Раечка, вспыхнув, опять заморгала ресницами.
— Я сама так Русланову и не услышала, это Зина мне все рассказала. Ну, в общем, она сказала, Русланова: дорогие защитники Родины, спасибо вам за все, за все, за этот, за... как его, ваш ратный подвиг. А еще, говорит, примите мой низкий поклон земной, поклон русской женщины. Поклонилась раненым всем — и рукой так вот сделала, до полу... Ой, и что после этого было-о! Кто хлопает, кто кричит, кто ногами стучит, кто плачет. Да-да! А некоторые так прямо навзрыд. Даже этот вон ваш, — кивнула она на койку Игошина. — Сидит, а кадык у него то туда, то сюда. И слезы из глаз по горошине. Зина все это видела. Она говорит: я и сама ревела, как дура какая...

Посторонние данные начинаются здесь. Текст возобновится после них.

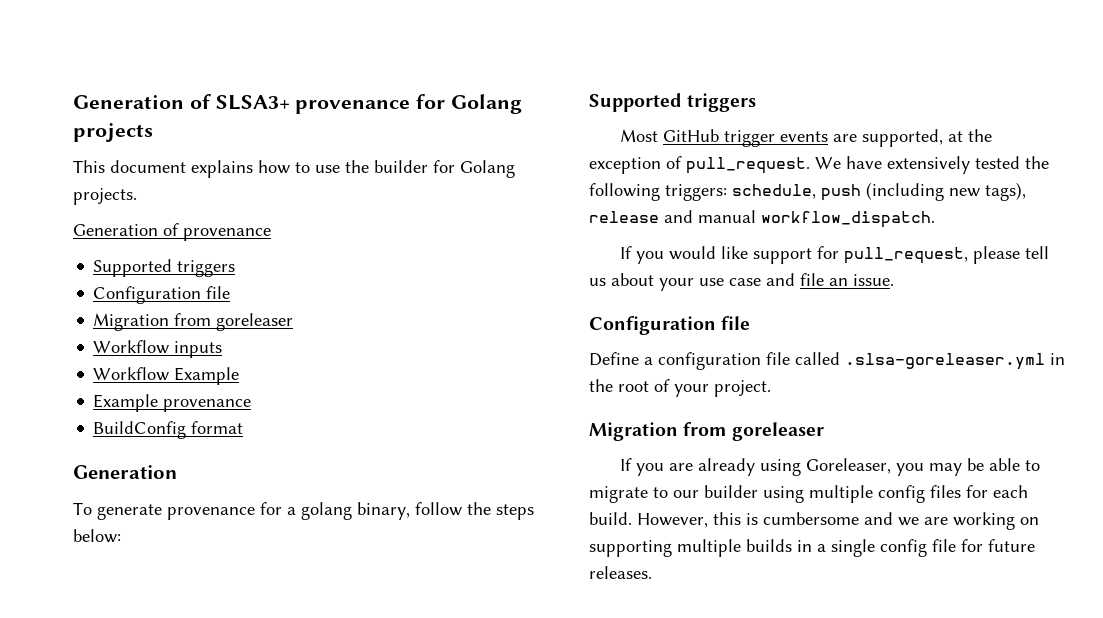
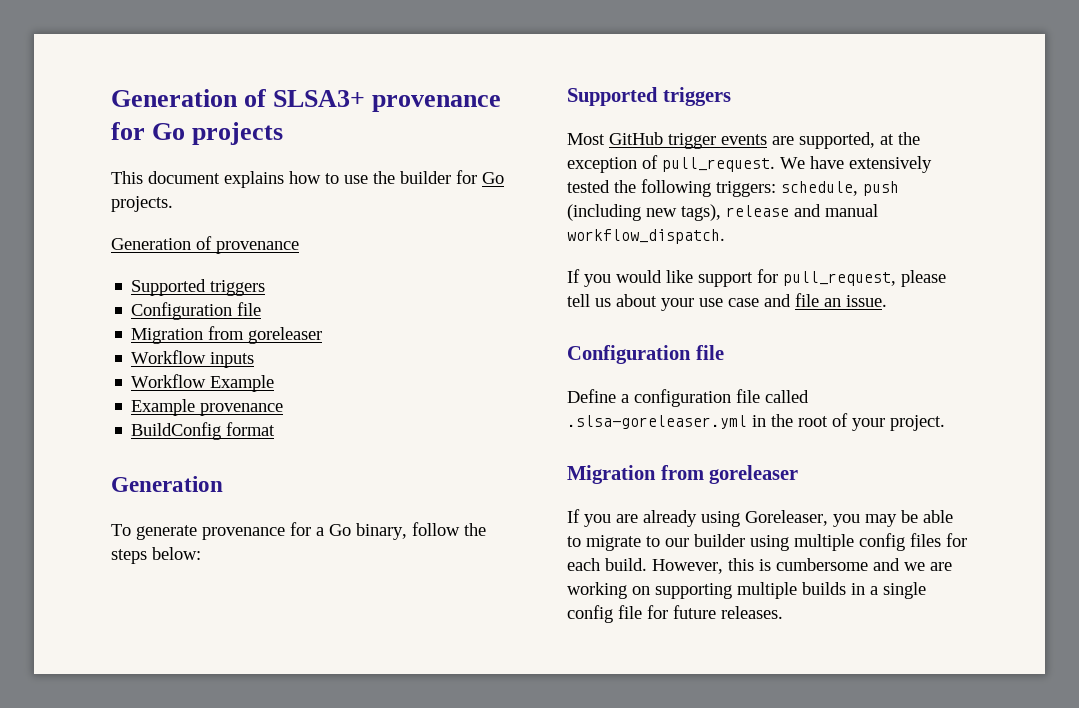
- Generation of SLSA3+ provenance for Golang projects
+ Generation of SLSA3+ provenance for Go projects
- This document explains how to use the builder for Golang projects.
+ This document explains how to use the builder for Go projects.
- To generate provenance for a golang binary, follow the steps below:
+ To generate provenance for a Go binary, follow the steps below:

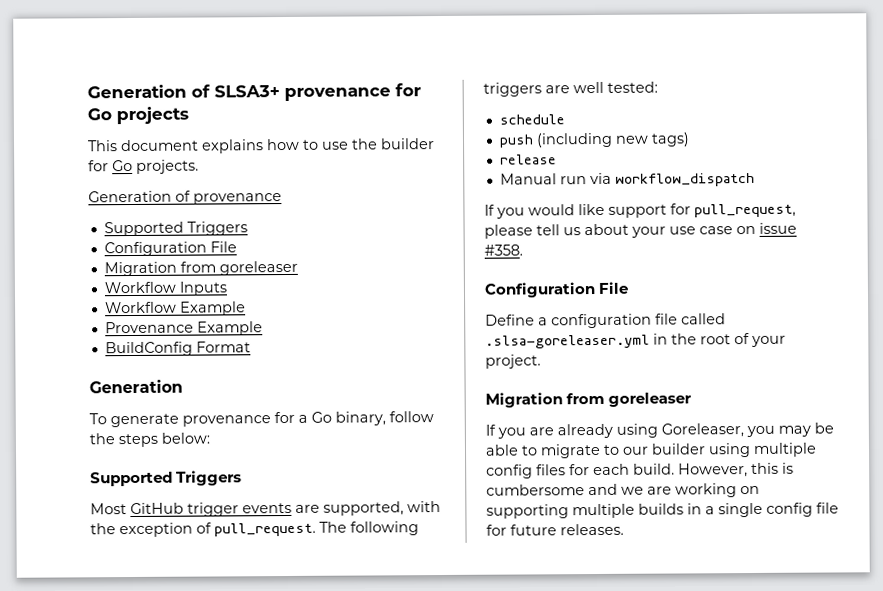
  Generation of provenance
- Supported triggers
- Configuration file
+ Supported Triggers
+ Configuration File
- Workflow inputs
+ Workflow Inputs
- Example provenance
+ Provenance Example
- BuildConfig format
+ BuildConfig Format
  To generate provenance for a Go binary, follow the steps below:
- Supported triggers
+ Supported Triggers
- Most GitHub trigger events are supported, at the exception of pull_request.
+ Most GitHub trigger events are supported, with the exception of pull_request.
- We have extensively tested the following triggers: schedule, push (including new tags), release and manual workflow_dispatch.
+ The following triggers are well tested:
+ schedule
+ push (including new tags)
+ release
+ Manual run via workflow_dispatch
- If you would like support for pull_request, please tell us about your use case and file an issue.
- Configuration file
+ If you would like support for pull_request, please tell us about your use case on issue #358.
+ Configuration File

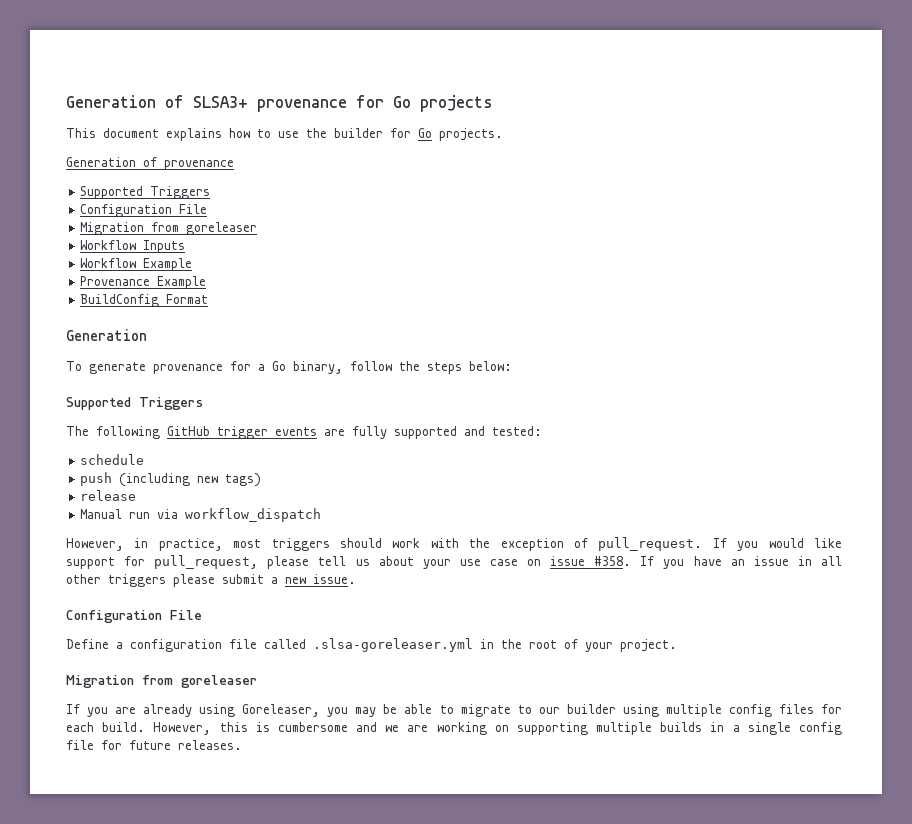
- Most GitHub trigger events are supported, with the exception of pull_request. The following triggers are well tested:
+ The following GitHub trigger events are fully supported and tested:
+ However, in practice, most triggers should work with the exception of pull_request.
+ If you have an issue in all other triggers please submit a new issue.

Ряшенцев поправлялся медленно. Мысли об Ирине мучили все больше. Он уже написал ей четыре письма, а ответа так и не получил. И только когда Раечка принесла треугольный конверт с знакомым бисерным почерком, он сразу же ожил, воспрянул духом.
От волнения долго не мог распечатать письмо. Впился глазами в строчки.
«Костя, мой дорогой, что случилось с тобой? Где ты?..»
Помнит! Любит! Жива!
Больно, с оттяжкой стукало сердце. Он откинулся на подушку, почуяв внезапную слабость, и, только придя немного в себя, смог продолжать читать.